[Before-and-after change data]
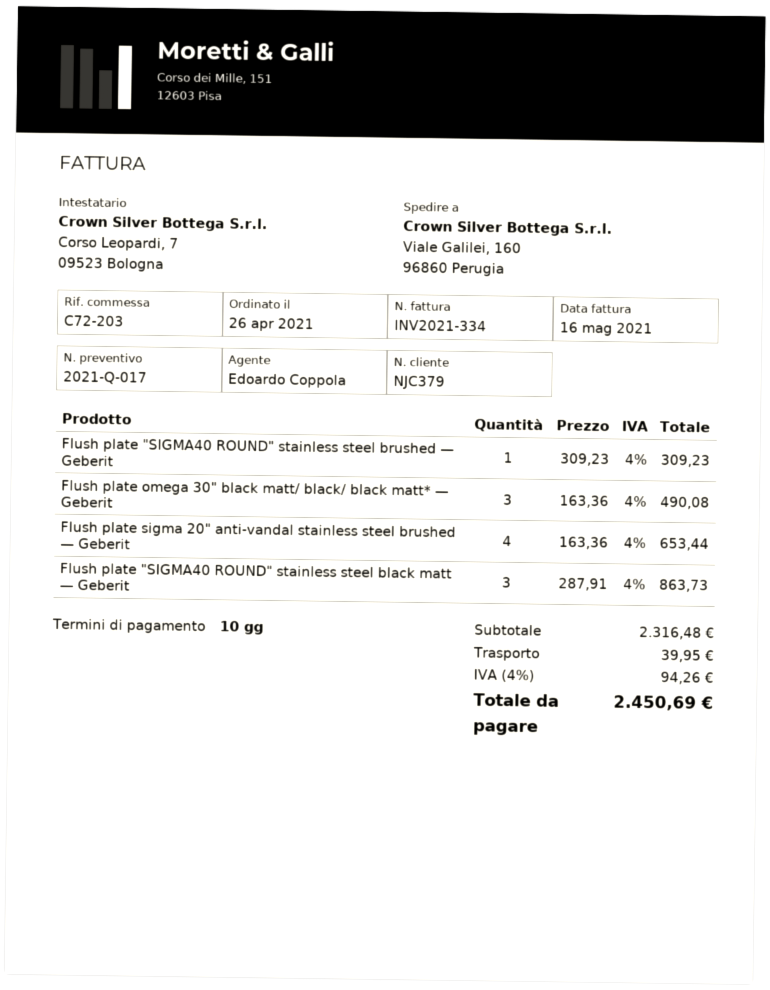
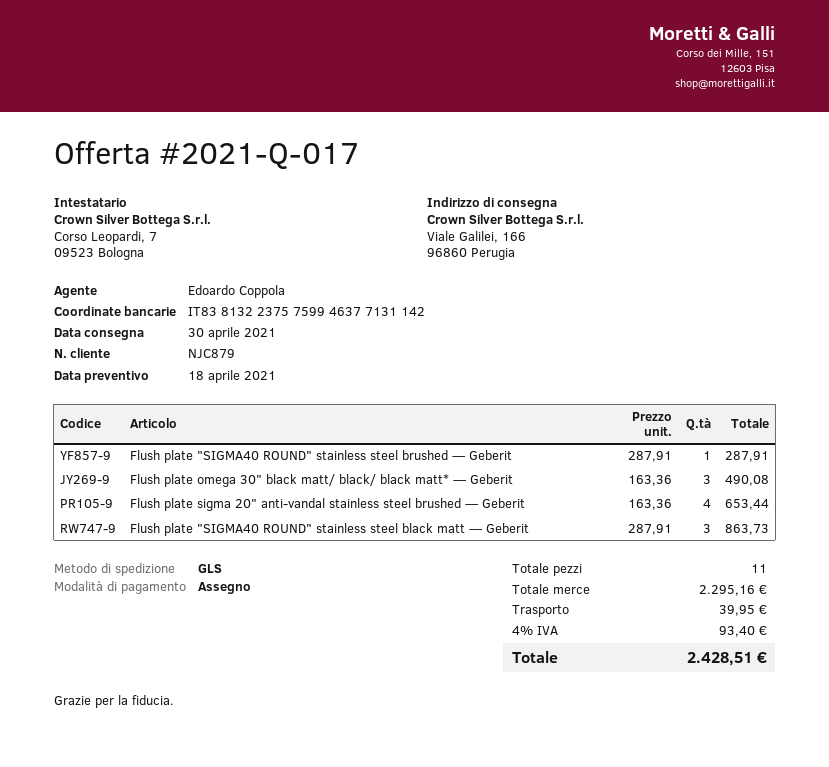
customer number: NJC379 -> NJC879
ship to: Viale Galilei, 160, 96860 Perugia -> Viale Galilei, 166, 96860 Perugia
Flush plate "SIGMA40 ROUND" stainless steel brushed — Geberit: 1 x 309.23 = 309.23 -> 1 x 287.91 = 287.91
subtotal: 2316.48 -> 2295.16
tax: 4% = 94.26 -> 4% = 93.40
total: 2450.69 -> 2428.51

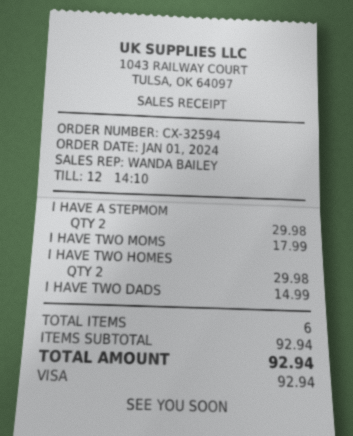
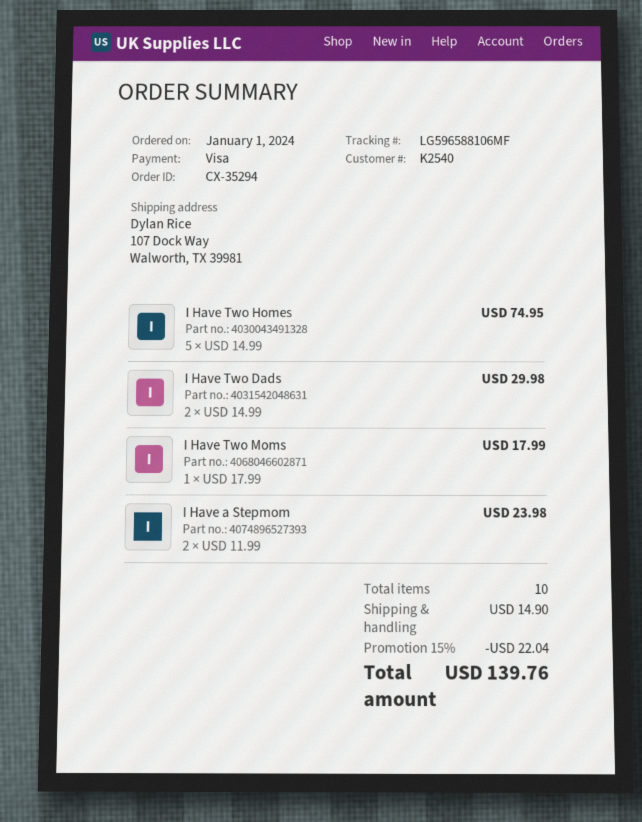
order number: CX-32594 -> CX-35294
I HAVE A STEPMOM: 2 for 29.98 -> 2 for 23.98
I HAVE TWO HOMES: 2 for 29.98 -> 5 for 74.95
I HAVE TWO DADS: 1 for 14.99 -> 2 for 29.98
total quantity: 6 -> 10
discount: none -> 15% = 22.04
shipping: none -> 14.90
total: 92.94 -> 139.76

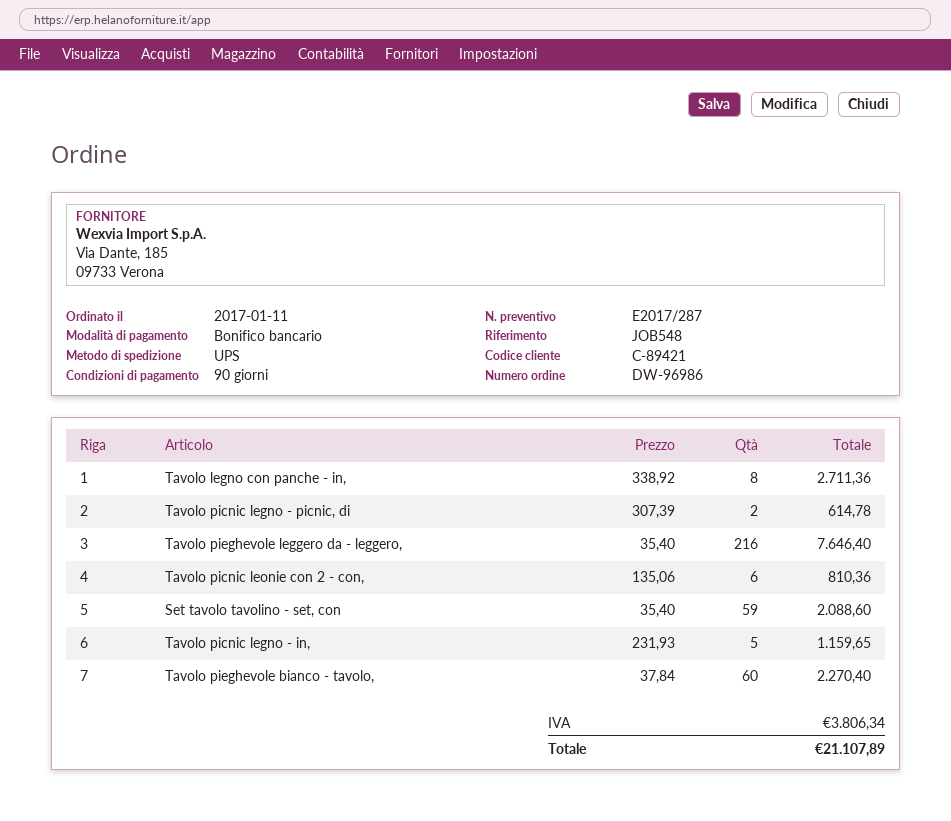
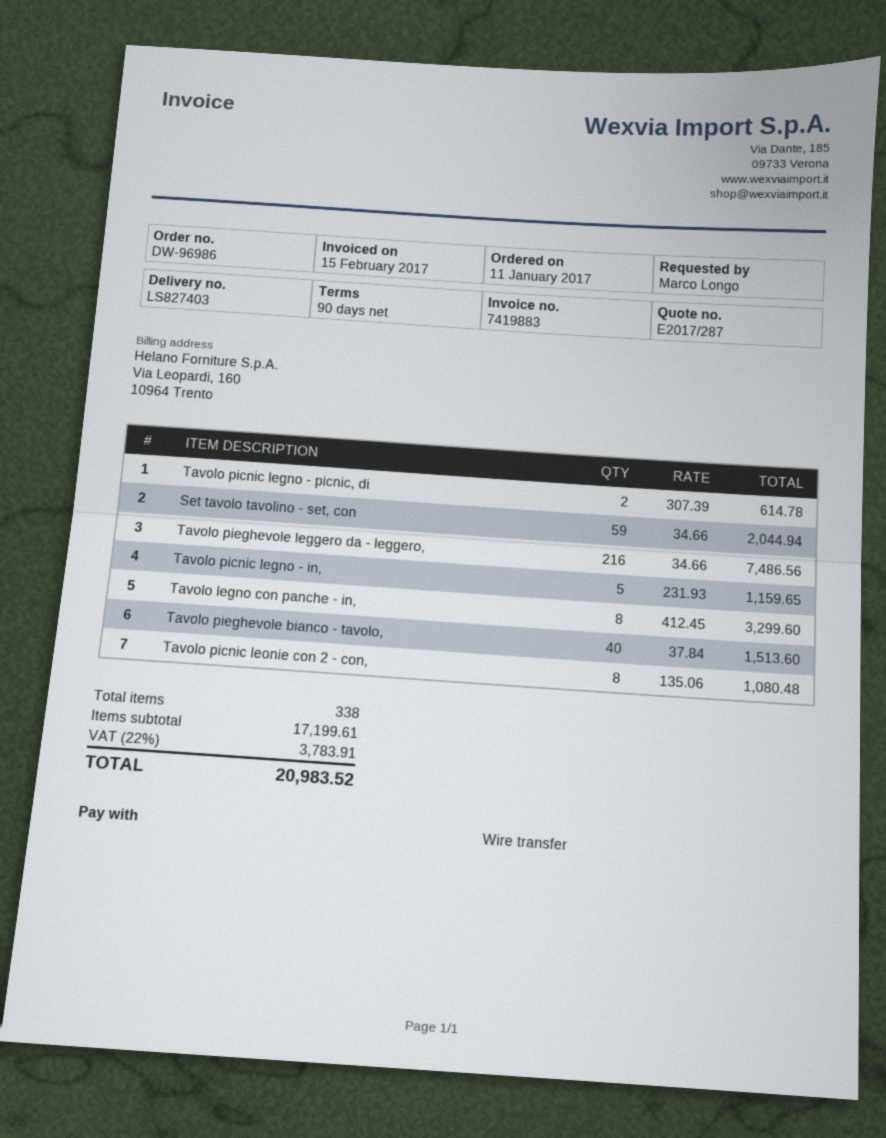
Tavolo legno con panche - in,: 8 x 338.92 = 2711.36 -> 8 x 412.45 = 3299.60
Tavolo pieghevole leggero da - leggero,: 216 x 35.40 = 7646.40 -> 216 x 34.66 = 7486.56
Tavolo picnic leonie con 2 - con,: 6 x 135.06 = 810.36 -> 8 x 135.06 = 1080.48
Set tavolo tavolino - set, con: 59 x 35.40 = 2088.60 -> 59 x 34.66 = 2044.94
Tavolo pieghevole bianco - tavolo,: 60 x 37.84 = 2270.40 -> 40 x 37.84 = 1513.60
tax: 3806.34 -> 3783.91
total: 21107.89 -> 20983.52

- **What the task asks**
Wherever the string "none" appears in the data above, report the whole line.

- **Exercise solution**
discount: none -> 15% = 22.04
shipping: none -> 14.90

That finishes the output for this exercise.